→ **Task prompt**
Look through the records below for the line with "Welrok devices will be added to Home Assistant." and the line with "- This integration is", then return those lines and all lines between, exactly.

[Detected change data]

----

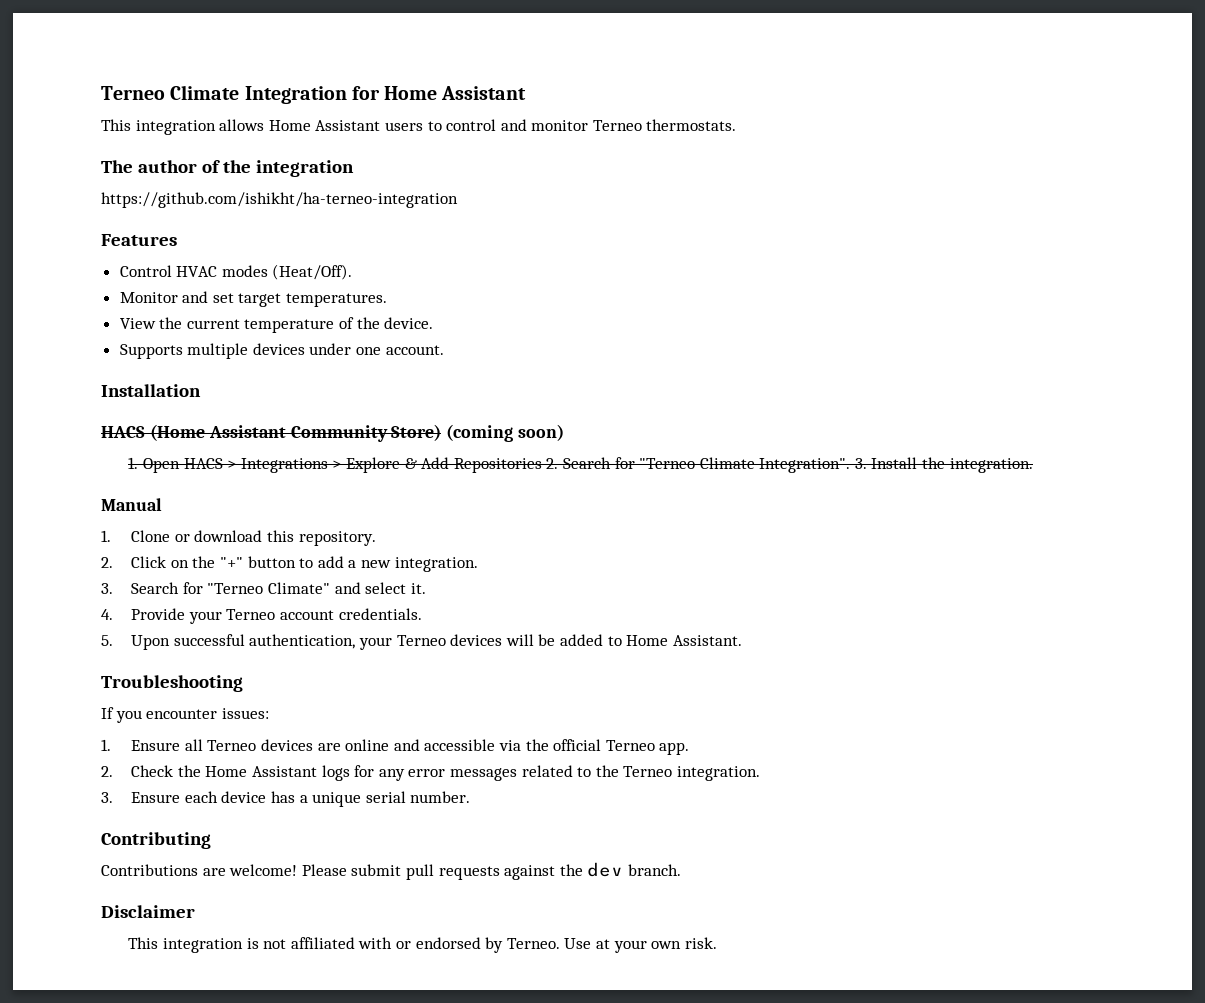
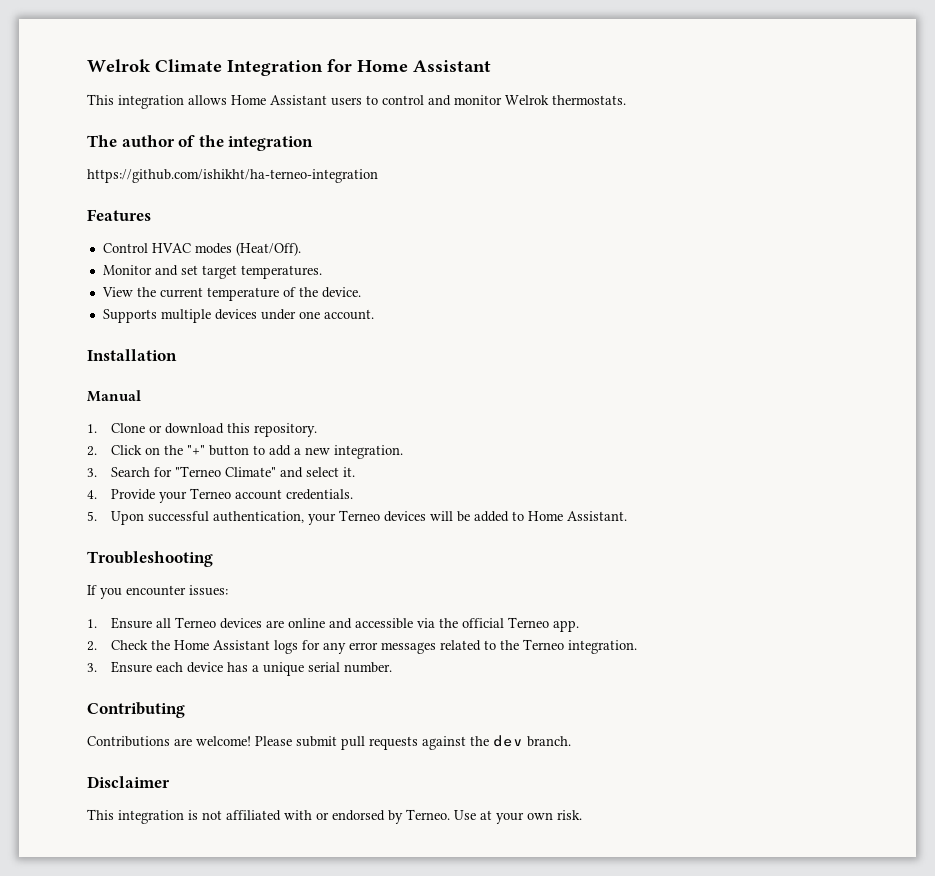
- Terneo Climate Integration for Home Assistant
+ Welrok Climate Integration for Home Assistant
- This integration allows Home Assistant users to control and monitor Terneo thermostats.
+ This integration allows Home Assistant users to control and monitor Welrok thermostats.
- HACS (Home Assistant Community Store) (coming soon)
- 1. Open HACS > Integrations > Explore & Add Repositories 2. Search for "Terneo Climate Integration". 3. Install the integration.

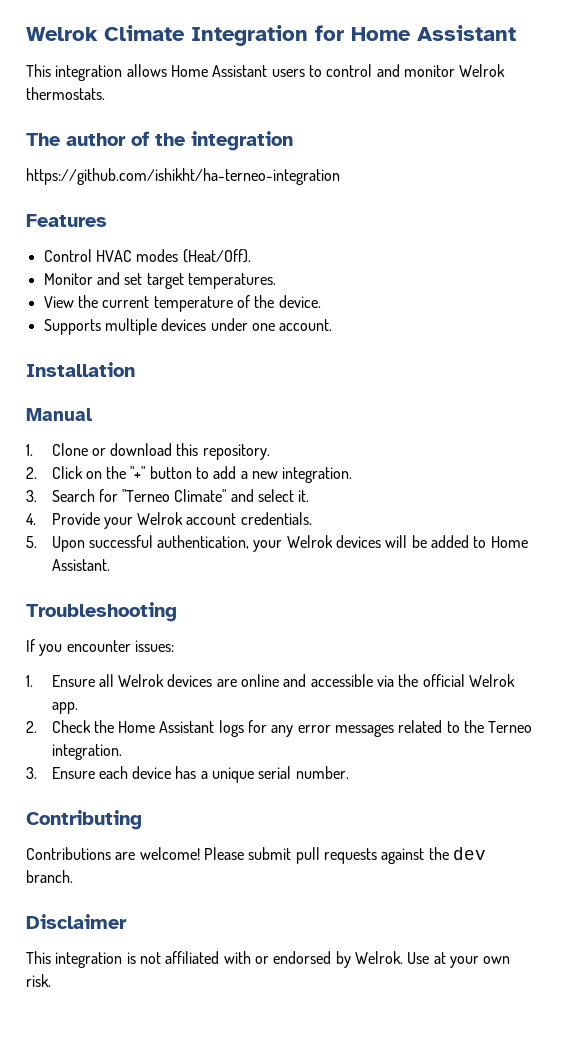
- 4. Provide your Terneo account credentials.
+ 4. Provide your Welrok account credentials.
- 5. Upon successful authentication, your Terneo devices will be added to Home Assistant.
+ 5. Upon successful authentication, your Welrok devices will be added to Home Assistant.
- 1. Ensure all Terneo devices are online and accessible via the official Terneo app.
+ 1. Ensure all Welrok devices are online and accessible via the official Welrok app.
- This integration is not affiliated with or endorsed by Terneo.
+ This integration is not affiliated with or endorsed by Welrok.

----

→ **Exercise output**
+ 5. Upon successful authentication, your Welrok devices will be added to Home Assistant.
- 1. Ensure all Terneo devices are online and accessible via the official Terneo app.
+ 1. Ensure all Welrok devices are online and accessible via the official Welrok app.
- This integration is not affiliated with or endorsed by Terneo.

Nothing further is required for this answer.